During the verification phase of the project, additional states such as STATE\_IDLE were added to modules at the third level. Further analysis of the behavioral description of these modules indicated that certain states could be combined or removed entirely to achieve the same behavioral function. As such, STATE\_IDLE

was removed in the STP and EVP modules, and the GET\_NEXT\_COEFF and textttCOMPUTE\_EXPONENT states were combined in the EVP FSM.

However, this design cannot be evaluated since it does not meet timing requirements. Based on the timing report shown in Figure 8, the worst negative slack value is negative, at -13.441 ns. For the design to be valid, this value must be non-negative, and thus design 3 is invalid.

Figure 8: The timing report for the third PEA design

Throughout the planning, implementation, and verification phases of this project, many design decisions and paths were considered. The alternative designs, 2 and 3, were based on the many ideas and observations made during the design process. Unfortunately, design 2 is less efficient compared to the original design, and the third design has the potential to outperform its counterpart but did not come to fruition before the deadline of this project.

# 7 Technical Analysis for System and Subsystems

#### 7.1 Top-Level Modules

Our design as shown in Figure 10, shows an overview of the design hierarchy that we derived as a group over the past few months. The input buffers, data and command, send their respective data into the finite state machines. The enable module reads in the read address for data and command as two signals each and checks if the population of the command and data FIFOs is greater than the value of the second argument to evaluate the functionality of EVB or not. Each finite-state machine at the lowest level is an independent finite-state machine that performs its relevant computation. The enable module was initially implemented in a way very similar to the prior assignments completed during the class. After a detailed discussion and a better understanding of this project, we came to the conclusion that it's best to check for the FIFO buffer's depth and the address commands it reads. The SETUP\_INSTR state mode enables a high operation if the difference between the read address command from the write address command is greater than one. Moving on to the next state modes, the STP and EVB check if the difference is greater than the second argument (value of b). The EVP module checks if the difference is greater than one. After implementing these novel measures, the enable module was able to take in the command address and data address tokens in order to

prepare them for firing later on.

The top module with the invoke function indicates the completion of one full operation cycle. The state modes comprise the Idle, Firing start, and Firing wait stages, wherein the very first always block checks for the reset instruction and transitions to the Idle state, and the second always block performs the state transition as the invoke signal is enabled. It first transitions to the firing state wherein tokens are getting fired, and once the output signal is enabled, the firing transitions to a wait state. The input signal assignment is enabled to a high operation, too. This top module is easy to understand and conveniently shows a clear difference between the functionality of the first and second levels of the finite state machine.
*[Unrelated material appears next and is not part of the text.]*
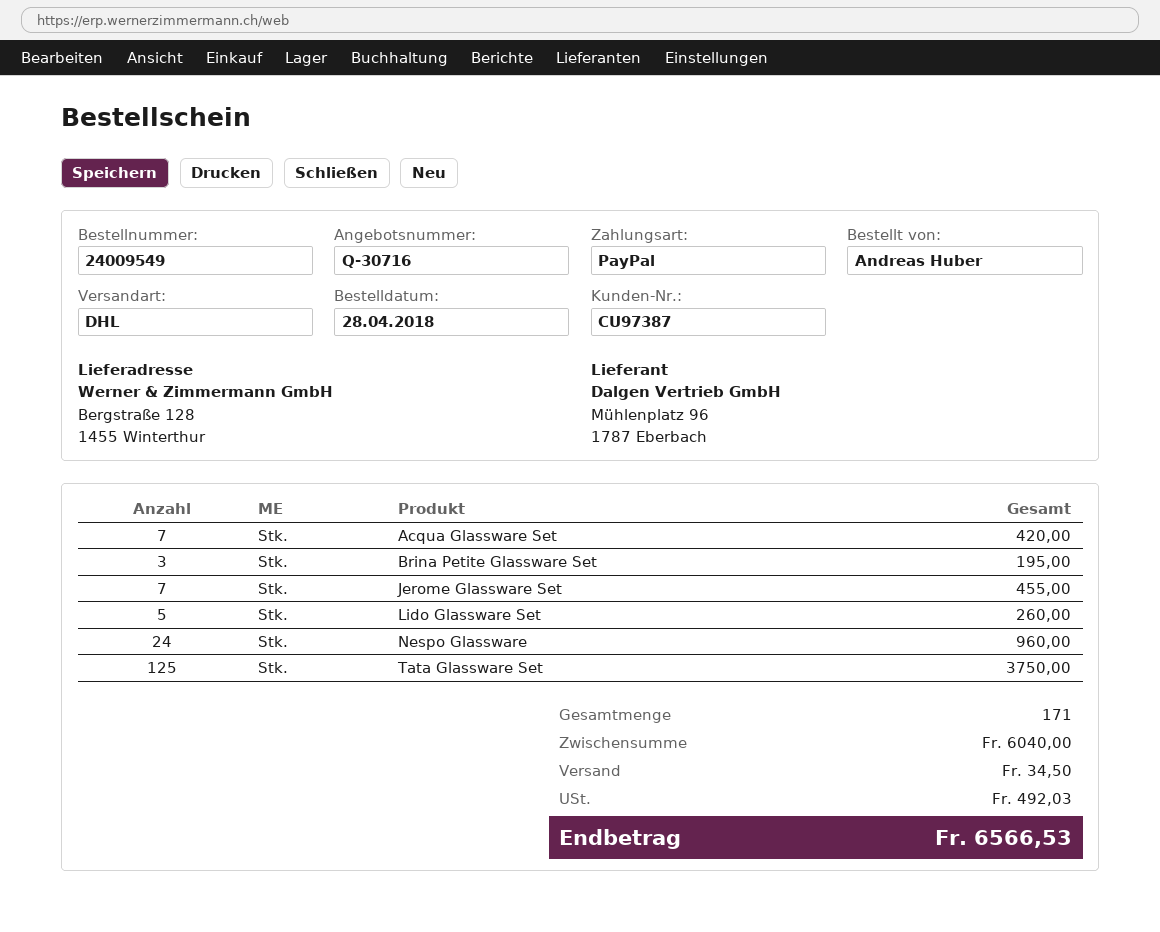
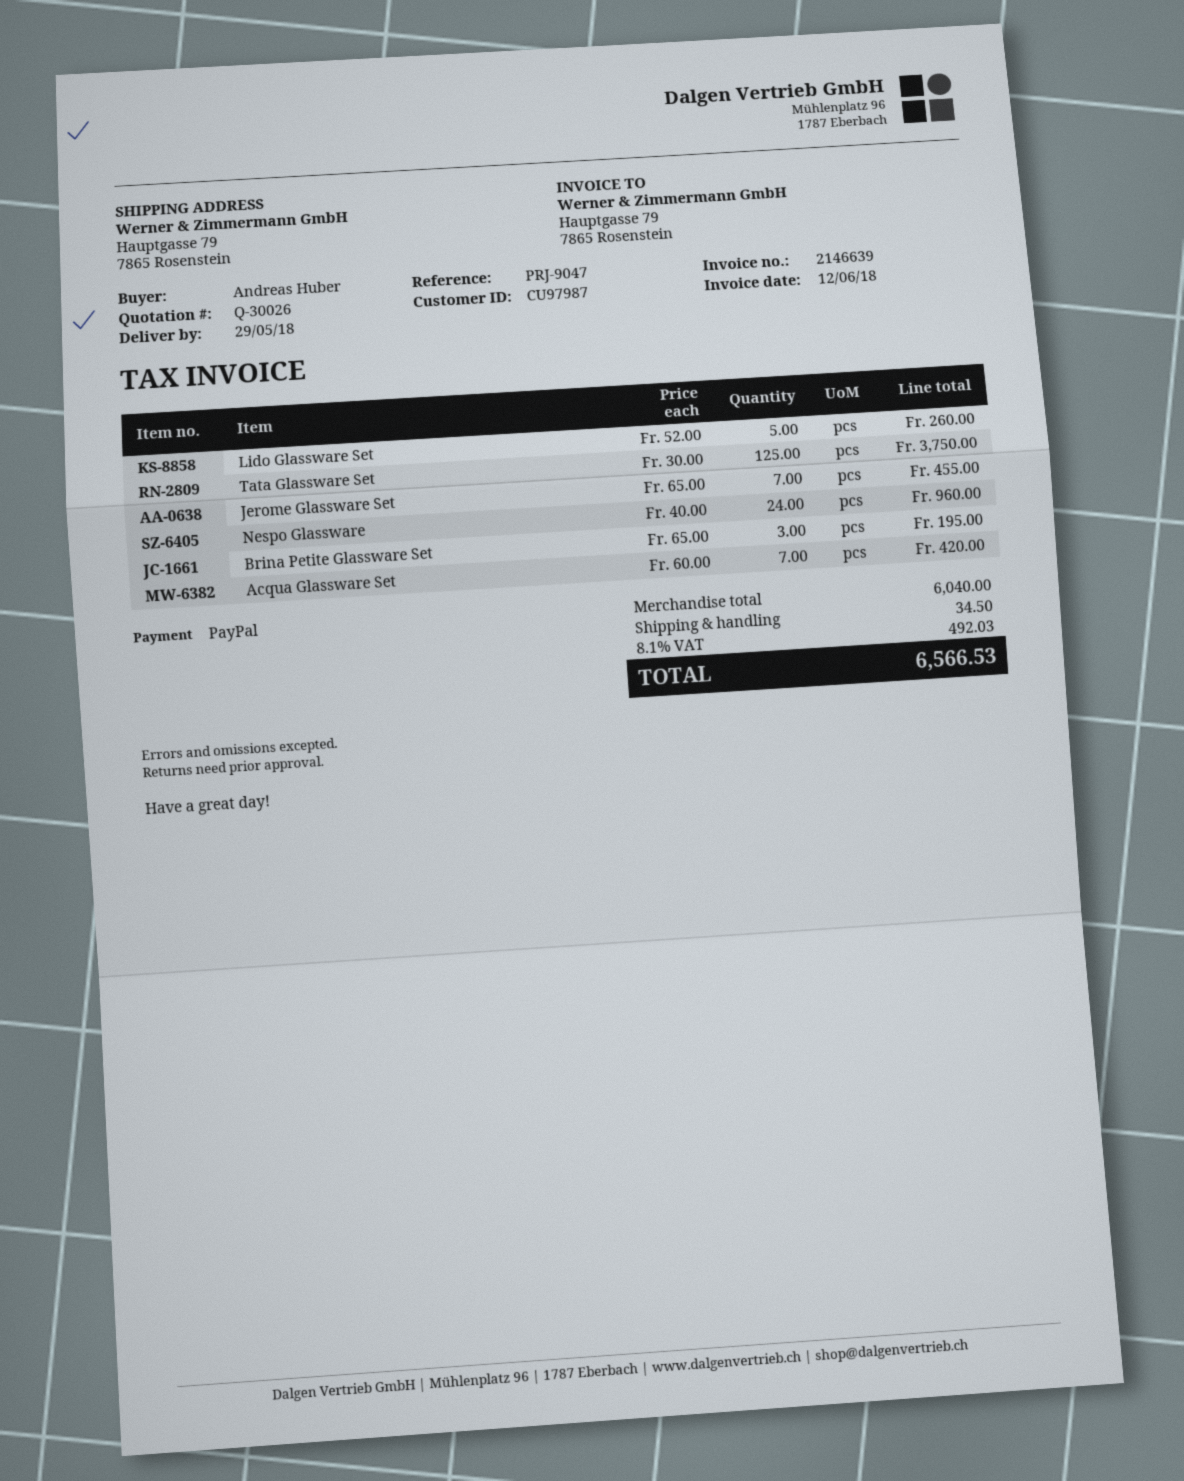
quote number: Q-30716 -> Q-30026
customer number: CU97387 -> CU97987
ship to: Bergstraße 128, 1455 Winterthur -> Hauptgasse 79, 7865 Rosenstein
The firing state module acts as a binding hierarchy between the top module and the lowest level (instruction) modules. This design first checks the functionality of the reset instruction and begins the transition with the 'Start' state mode. The second segment comprises two modes – SETUP\_INSTR and INSTR. The main difference between this firing state and others (assignments) is the declaration of the "get command" state mode – GET\_COMMAND\_START, GET\_COMMAND\_WAIT, and GET\_COMMAND\_FINISH. "Get command" is not a definite instruction and is utilized for pre-empting tokens to start the computation. The output signal assignment shows the signal which comes in from the parent finite state machine module.
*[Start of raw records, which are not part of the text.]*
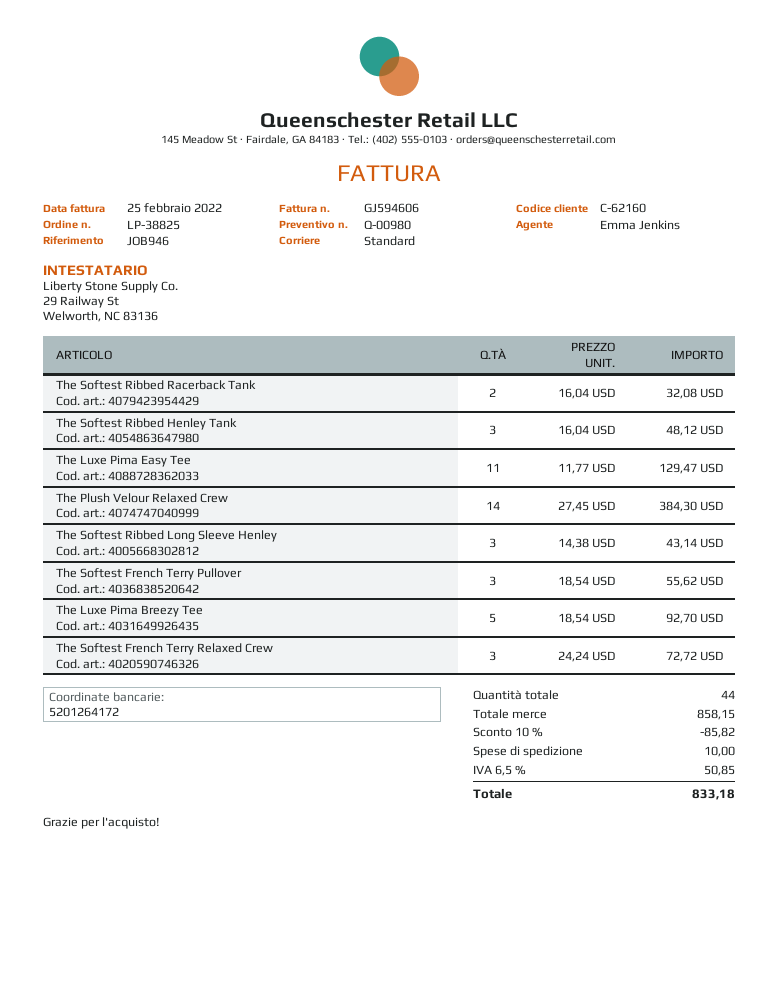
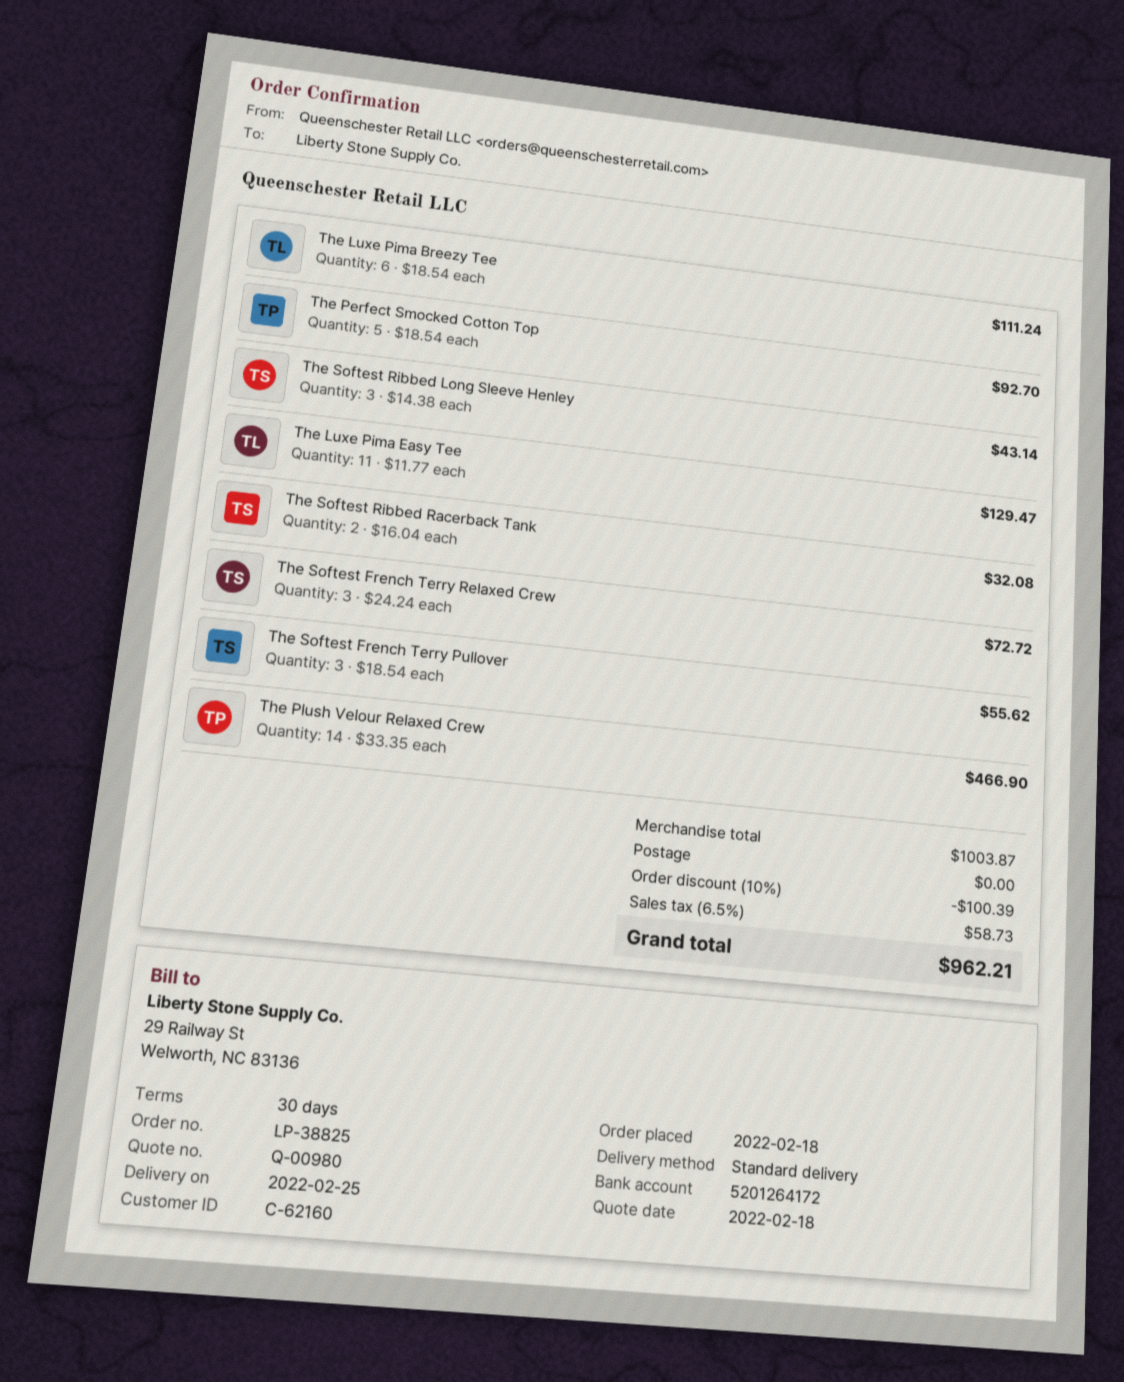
The Softest Ribbed Henley Tank: 3 x 16.04 = 48.12 -> none
The Plush Velour Relaxed Crew: 14 x 27.45 = 384.30 -> 14 x 33.35 = 466.90
The Luxe Pima Breezy Tee: 5 x 18.54 = 92.70 -> 6 x 18.54 = 111.24
The Perfect Smocked Cotton Top: none -> 5 x 18.54 = 92.70
subtotal: 858.15 -> 1003.87
discount: 10% = 85.82 -> 10% = 100.39
shipping: 10.00 -> 0.00
tax: 6.5% = 50.85 -> 6.5% = 58.73
total: 833.18 -> 962.21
#### 7.2 Low-Level Modules

The third-level FSMs include instruction modules, a "get command" module, and RAM modules. Normal operation involves close interaction and passing of signals with the firing\_state\_FSM\_2 module. These signals include read and write addresses for the different RAMs, enable signals to allow reading and writing to and from RAM, and enable and done signals for each instruction module. Result and status are outputted by each instruction module to be passed up to the output FIFOs. Depending on each module's implementation, other signals may be passed as well, but the ones listed are the common ones.
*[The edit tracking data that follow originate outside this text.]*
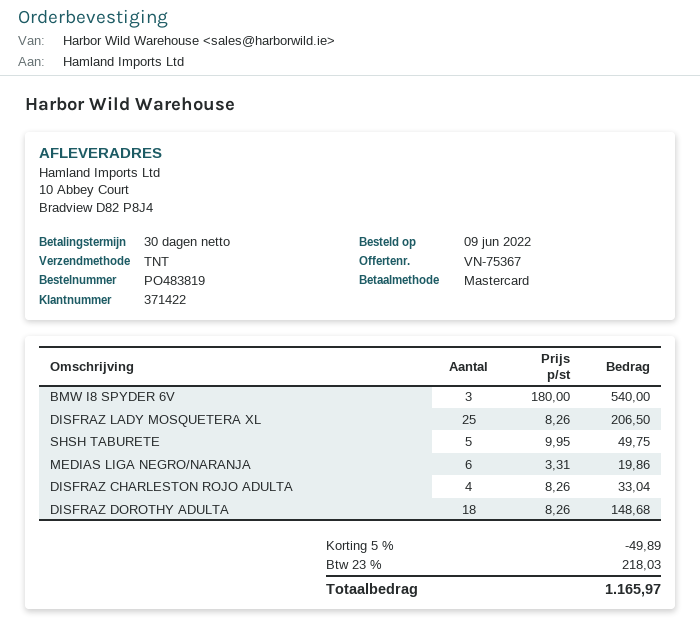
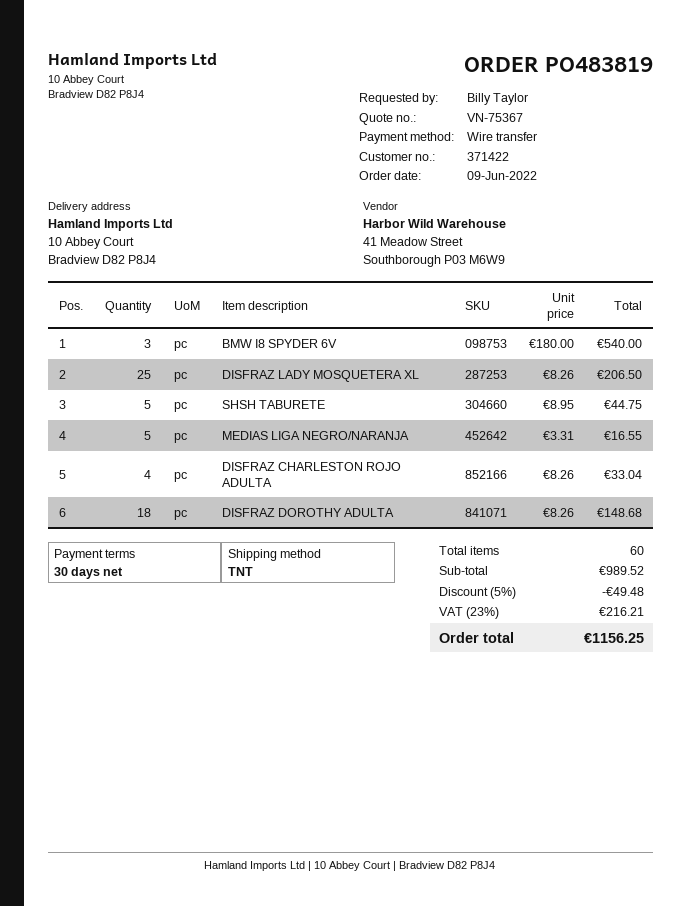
payment method: Mastercard -> bank transfer
SHSH TABURETE: 5 x 9.95 = 49.75 -> 5 x 8.95 = 44.75
MEDIAS LIGA NEGRO/NARANJA: 6 x 3.31 = 19.86 -> 5 x 3.31 = 16.55
discount: 5% = 49.89 -> 5% = 49.48
tax: 23% = 218.03 -> 23% = 216.21
total: 1165.97 -> 1156.25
The get\_command\_FSM\_3 module takes a command token, intentionally read in during one of its states, as input. In a subsequent state, the module splits the command token into an instruction, a first argument, and a second argument. These three command components are the outputs of this module. The outputted instruction is used by firing\_state\_FSM\_2 to determine what instruction will be processed next, and that instruction's enable signal is set appropriately. Only one instruction can be enabled at a time. The STP, EVP, and EVB modules take the first and second arguments as inputs. Each of them performs their respective operations and outputs a result and status appropriately.

Each instruction modules features three always blocks. The first always block depends upon the positive edge of the clock and the negative edge of the reset signal; on a reset, it resets the state to STATE\_IDLE or

STATE\_START and resets counters, temporary registers, and anything else that requires clearing; on a positive clock edge, it pushes all temporary "next" values into their respective "final" values, which could be either registers local to the module or outputs. The second always block determines the next state, sometimes depending upon when certain conditions are met. For example, EVP's next state is set to STATE\_END when counter tracking the index of S we are currently processing reaches N, the size of the coefficient vector. The third always blocks changes the values of registers and outputs depending upon what current state the module is operating in. In data-retrieval-related states or data-sending-related states, this may involve setting read enable or write enable signals high and changing read or write addresses. In computation-related states, this may involve performing a computation and updating registers or outputs as a result.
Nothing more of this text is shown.